For reasons that should be obvious, Storm is one of my favorite X-Men and favorite Marvel characters besides. However, there is one reason that stands out above all the others: she is unapologetic. Going through Ororo Munroe’s publication history, all the way back to her 1973 origin story, one finds few examples where Storm caves to feeling sorry for any part of her identity. Storm is unapologetically Black, unapologetically African, unapologetically a woman and a leader, and unapologetically powerful.
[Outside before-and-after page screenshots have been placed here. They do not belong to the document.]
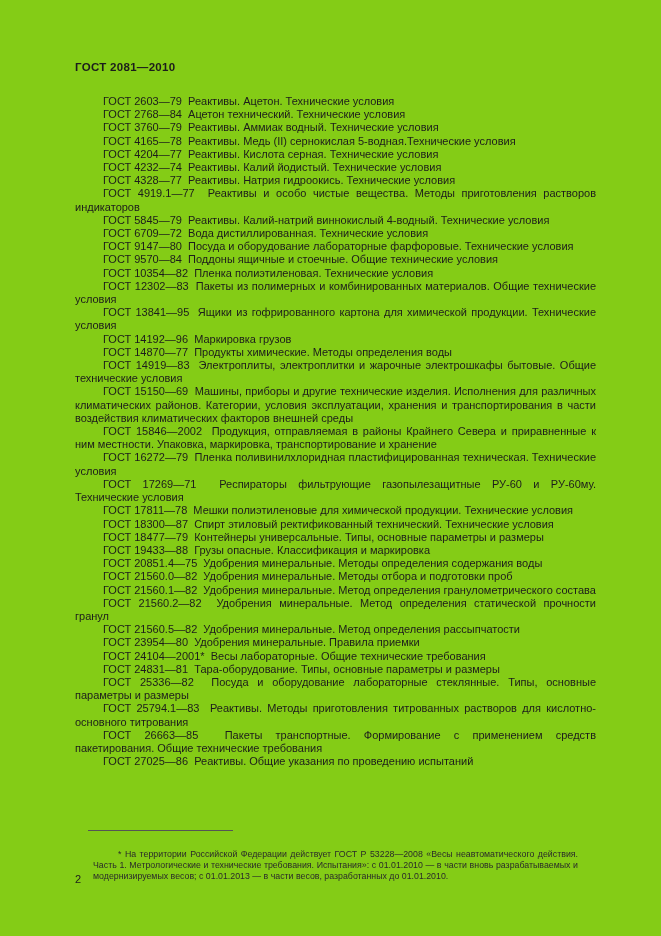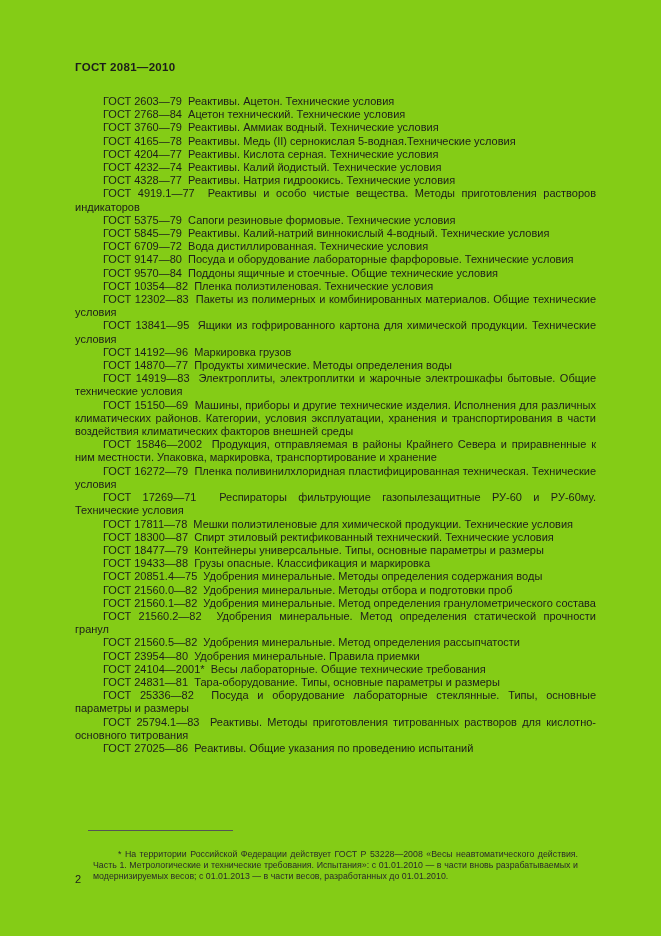--- a/index.html
+++ b/index.html
@@ -83,7 +83,6 @@
       <p class="entry">ГОСТ 4232—74&nbsp;&nbsp;Реактивы. Калий йодистый. Технические условия</p>
       <p class="entry">ГОСТ 4328—77&nbsp;&nbsp;Реактивы. Натрия гидроокись. Технические условия</p>
       <p class="entry">ГОСТ 4919.1—77&nbsp;&nbsp;Реактивы и особо чистые вещества. Методы приготовления растворов индикаторов</p>
-      <p class="entry">ГОСТ 5375—79&nbsp;&nbsp;Сапоги резиновые формовые. Технические условия</p>
       <p class="entry">ГОСТ 5845—79&nbsp;&nbsp;Реактивы. Калий-натрий виннокислый 4-водный. Технические условия</p>
       <p class="entry">ГОСТ 6709—72&nbsp;&nbsp;Вода дистиллированная. Технические условия</p>
       <p class="entry">ГОСТ 9147—80&nbsp;&nbsp;Посуда и оборудование лабораторные фарфоровые. Технические условия</p>

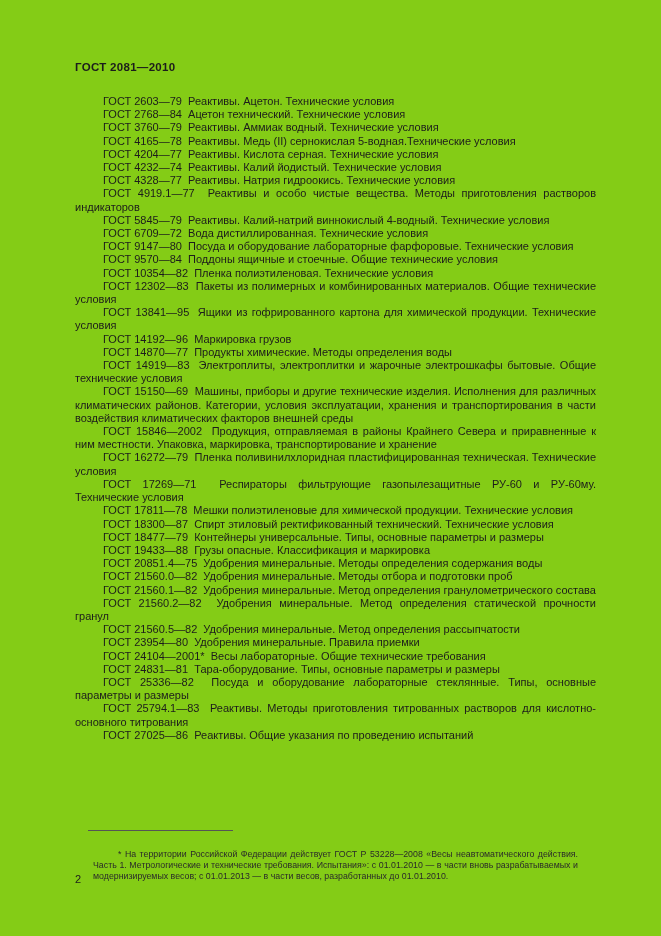--- a/index.html
+++ b/index.html
@@ -111,6 +111,7 @@
       <p class="entry">ГОСТ 24831—81&nbsp;&nbsp;Тара-оборудование. Типы, основные параметры и размеры</p>
       <p class="entry">ГОСТ 25336—82&nbsp;&nbsp;Посуда и оборудование лабораторные стеклянные. Типы, основные параметры и размеры</p>
       <p class="entry">ГОСТ 25794.1—83&nbsp;&nbsp;Реактивы. Методы приготовления титрованных растворов для кислотно-основного титрования</p>
+      <p class="entry">ГОСТ 26663—85&nbsp;&nbsp;Пакеты транспортные. Формирование с применением средств пакетирования. Общие технические требования</p>
       <p class="entry">ГОСТ 27025—86&nbsp;&nbsp;Реактивы. Общие указания по проведению испытаний</p>
     </div>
While she lacks a well-developed rogues’ gallery as an individual, she stands out among the female X-Men as largely not having been portrayed as some kind of embarrassing stereotype. She is not Jean Grey, constantly out of control, shuttled back and forth between men who have no idea how to treat women, and dying every other week. She is not Psylocke, characterized by her crippling identity issues. Beyond other comparisons, she never guilts herself for her childhood trauma, which includes a near-rape and a jet plane crashing into her home and happening to orphan her, by the by, or the pursuant claustrophobia she was left with.
Storm’s entire persona is very Riot Grrrl. She’s here, the elements marshal their infinite might at her command, get used to it. As with the Riot Grrrl movement of the 90s and the female punk and post-punk musicians of the 70s and 80s that preceded it, Storm comes and an ethos of Black female power and expression follow in her wake. What better personification of this than 80s Storm?